Nuovo dazio di 3 euro per vendite a distanza: chiarimenti UE

Chiarimenti sulla nuova normativa UE riguardante le vendite a distanza.

Nuovo dazio di 3 euro per vendite a distanza: chiarimenti UE

La Commissione europea ha recentemente fornito chiarimenti sul Regolamento (UE) 2026/382, che introduce un dazio fisso di 3 euro per articolo sulle vendite a distanza di beni importati. Questa misura, che entrerà in vigore dal 1° luglio 2026 e sarà valida fino al 1° luglio 2028, si applica a spedizioni con un valore intrinseco fino a 150 euro.

Il nuovo regolamento si inserisce in un contesto di rafforzamento dei controlli e di digitalizzazione delle informazioni sui prodotti, attraverso l’implementazione di nuovi product identifiers (PID). Il documento della Commissione, pubblicato il 3 giugno, chiarisce le modalità di applicazione di questa riforma, che elimina l’esenzione per i beni di valore trascurabile prevista dal Regolamento (CE) n. 1186/2009.

In particolare, l’articolo 2 del Regolamento (UE) 2026/382 stabilisce che per le importazioni in “distance sale” fino alla soglia di 150 euro, si applica un dazio uniforme di 3 euro per articolo, sostituendo i precedenti benefici. Questa modifica implica che non solo i dazi ad valorem, ma anche i dazi compensativi e antidumping saranno soggetti a questa nuova normativa.
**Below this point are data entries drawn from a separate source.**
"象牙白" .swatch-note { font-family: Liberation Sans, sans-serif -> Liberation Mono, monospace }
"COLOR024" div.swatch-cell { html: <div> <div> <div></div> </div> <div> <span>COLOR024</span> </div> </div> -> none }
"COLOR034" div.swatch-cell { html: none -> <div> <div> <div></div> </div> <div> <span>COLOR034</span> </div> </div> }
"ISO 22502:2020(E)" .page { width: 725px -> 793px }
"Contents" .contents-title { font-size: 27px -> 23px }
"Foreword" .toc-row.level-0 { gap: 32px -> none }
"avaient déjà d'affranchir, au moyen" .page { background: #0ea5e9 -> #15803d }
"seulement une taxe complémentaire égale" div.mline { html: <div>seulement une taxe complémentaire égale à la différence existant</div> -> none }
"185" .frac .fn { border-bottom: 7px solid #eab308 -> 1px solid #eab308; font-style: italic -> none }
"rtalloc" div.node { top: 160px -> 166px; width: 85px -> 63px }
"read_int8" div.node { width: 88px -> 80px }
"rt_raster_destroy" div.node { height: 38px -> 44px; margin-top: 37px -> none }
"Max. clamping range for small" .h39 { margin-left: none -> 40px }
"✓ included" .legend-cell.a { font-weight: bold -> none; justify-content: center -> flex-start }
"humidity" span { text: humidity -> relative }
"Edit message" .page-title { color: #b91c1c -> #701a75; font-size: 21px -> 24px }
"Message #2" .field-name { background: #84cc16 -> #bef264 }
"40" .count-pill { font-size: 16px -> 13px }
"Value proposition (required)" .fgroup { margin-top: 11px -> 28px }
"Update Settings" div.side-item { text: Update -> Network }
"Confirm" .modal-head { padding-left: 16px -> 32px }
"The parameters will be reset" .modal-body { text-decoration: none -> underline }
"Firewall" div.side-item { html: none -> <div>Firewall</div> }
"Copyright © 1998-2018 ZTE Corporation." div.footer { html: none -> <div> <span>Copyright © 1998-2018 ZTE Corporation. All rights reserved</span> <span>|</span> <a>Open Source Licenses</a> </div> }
Le condizioni previste dall’articolo 23 del Duty Relief Regulation (DRR) non devono più essere verificate, poiché il dazio di 3 euro si applica automaticamente al verificarsi dei requisiti oggettivi e soggettivi stabiliti. Questo cambiamento rappresenta un passo significativo verso una maggiore trasparenza e tracciabilità delle spedizioni e-commerce.

Il documento della Commissione offre anche dettagli su vari aspetti pratici, tra cui: 1) Vendite a distanza e ambito di applicazione, 2) Valore intrinseco, spedizione e item, 3) Tipi di dichiarazione e luogo di insorgenza del debito, 4) Dichiaranti, garanzie e resi, 5) Product identifiers e tracciabilità dei prodotti.

Per rimanere aggiornati sulle novità doganali, fiscali e operative, è consigliabile seguire le comunicazioni ufficiali della Commissione europea e delle autorità competenti.